◆ **EXERCISE REQUIREMENTS**
In the listing below, start your output at the line with "- Backend: Java & Spring Boot" and end it after the line with "(CSE 322) that", copying every line exactly.

◆ **AVAILABLE RECORDS**
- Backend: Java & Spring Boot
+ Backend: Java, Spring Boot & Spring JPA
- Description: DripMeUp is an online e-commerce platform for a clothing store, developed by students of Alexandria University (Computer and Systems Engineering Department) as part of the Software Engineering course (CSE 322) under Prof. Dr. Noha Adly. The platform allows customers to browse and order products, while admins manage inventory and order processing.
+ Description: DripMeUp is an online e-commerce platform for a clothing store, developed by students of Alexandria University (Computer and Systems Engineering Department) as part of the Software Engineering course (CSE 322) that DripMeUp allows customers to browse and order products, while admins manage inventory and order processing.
==
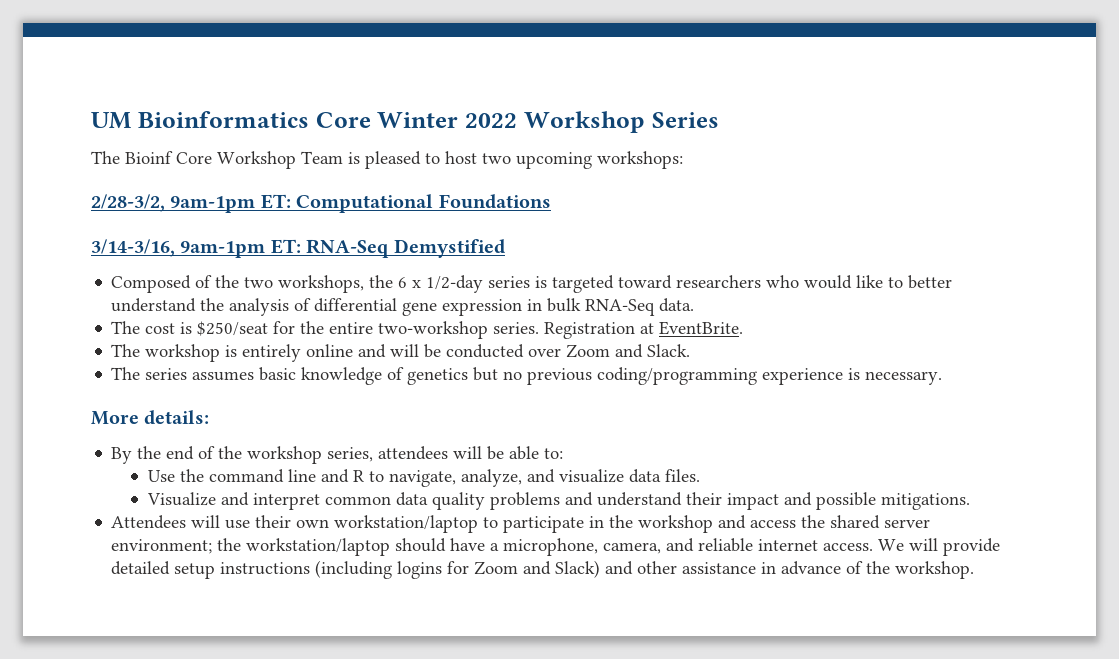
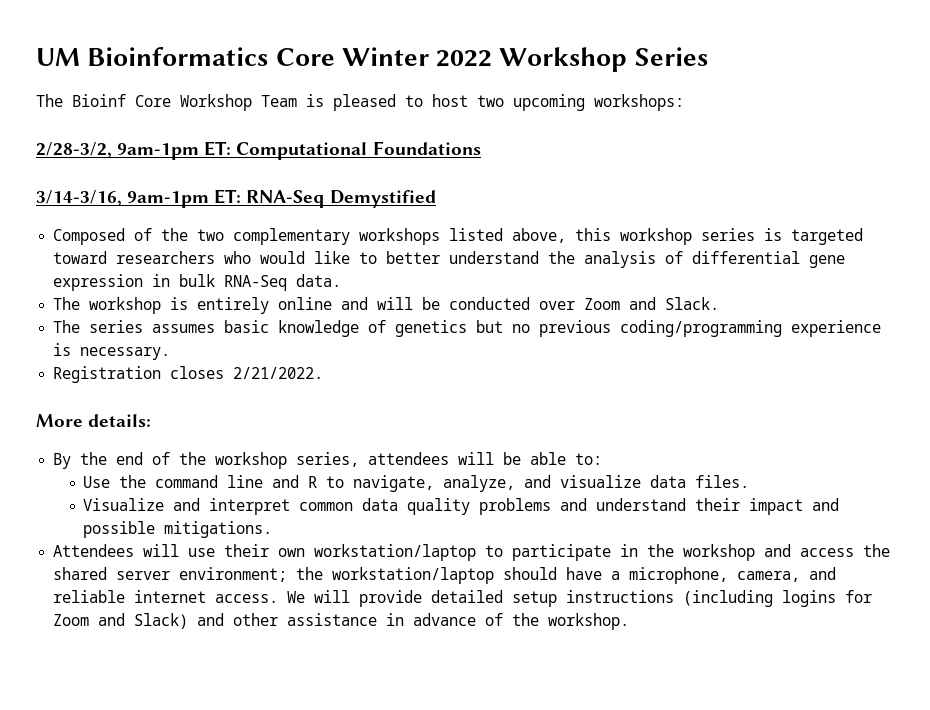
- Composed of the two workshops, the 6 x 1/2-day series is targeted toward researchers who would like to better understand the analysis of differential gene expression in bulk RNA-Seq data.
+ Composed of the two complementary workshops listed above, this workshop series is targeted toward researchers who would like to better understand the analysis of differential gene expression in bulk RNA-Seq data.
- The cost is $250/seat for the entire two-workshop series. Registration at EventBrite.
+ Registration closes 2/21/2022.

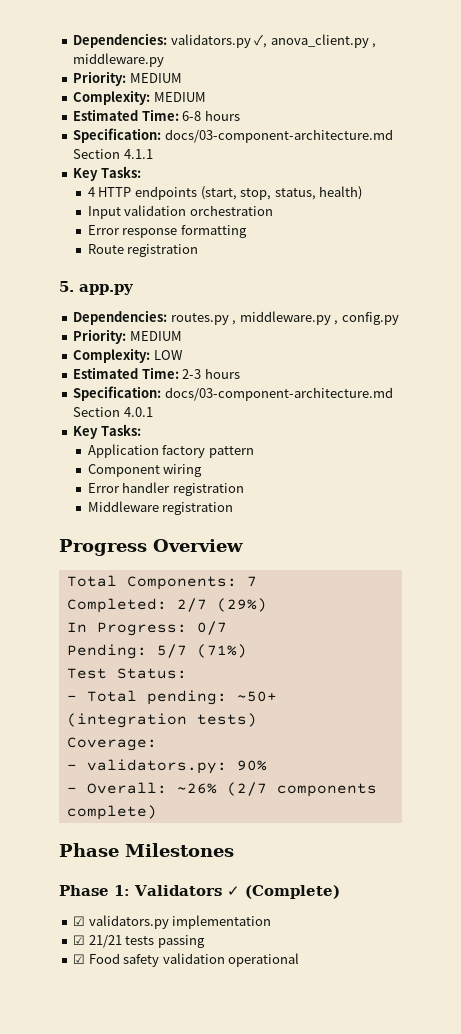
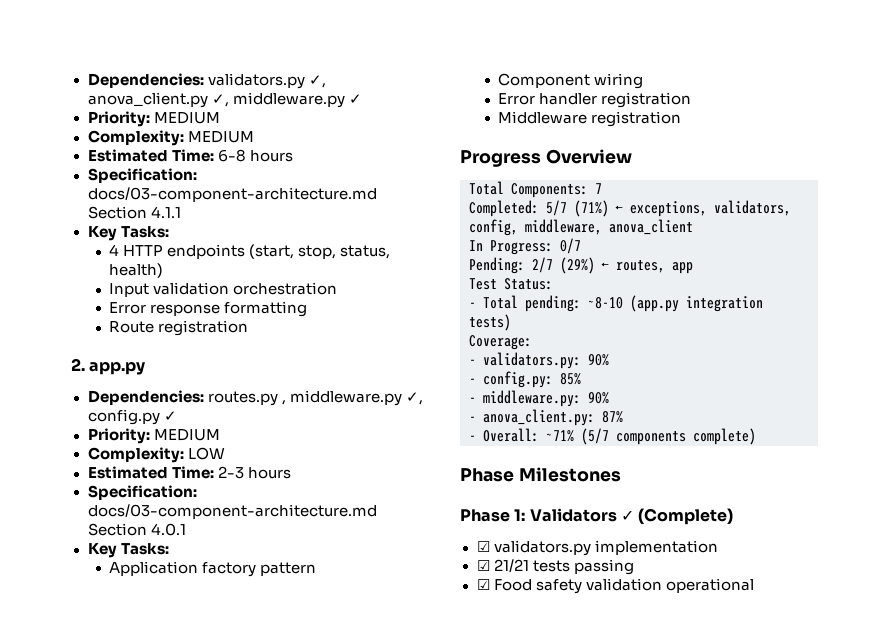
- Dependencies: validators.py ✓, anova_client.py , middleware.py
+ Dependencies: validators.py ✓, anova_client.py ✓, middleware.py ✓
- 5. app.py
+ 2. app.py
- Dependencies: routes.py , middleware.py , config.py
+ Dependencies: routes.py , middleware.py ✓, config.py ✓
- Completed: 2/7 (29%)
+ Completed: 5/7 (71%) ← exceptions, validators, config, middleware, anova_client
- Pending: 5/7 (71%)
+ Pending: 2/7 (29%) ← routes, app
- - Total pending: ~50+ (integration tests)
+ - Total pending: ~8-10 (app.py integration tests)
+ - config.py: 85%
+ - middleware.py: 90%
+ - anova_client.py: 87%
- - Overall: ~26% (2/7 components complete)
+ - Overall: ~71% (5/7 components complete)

◆ **ANSWER**
- Backend: Java & Spring Boot
+ Backend: Java, Spring Boot & Spring JPA
- Description: DripMeUp is an online e-commerce platform for a clothing store, developed by students of Alexandria University (Computer and Systems Engineering Department) as part of the Software Engineering course (CSE 322) under Prof. Dr. Noha Adly. The platform allows customers to browse and order products, while admins manage inventory and order processing.
+ Description: DripMeUp is an online e-commerce platform for a clothing store, developed by students of Alexandria University (Computer and Systems Engineering Department) as part of the Software Engineering course (CSE 322) that DripMeUp allows customers to browse and order products, while admins manage inventory and order processing.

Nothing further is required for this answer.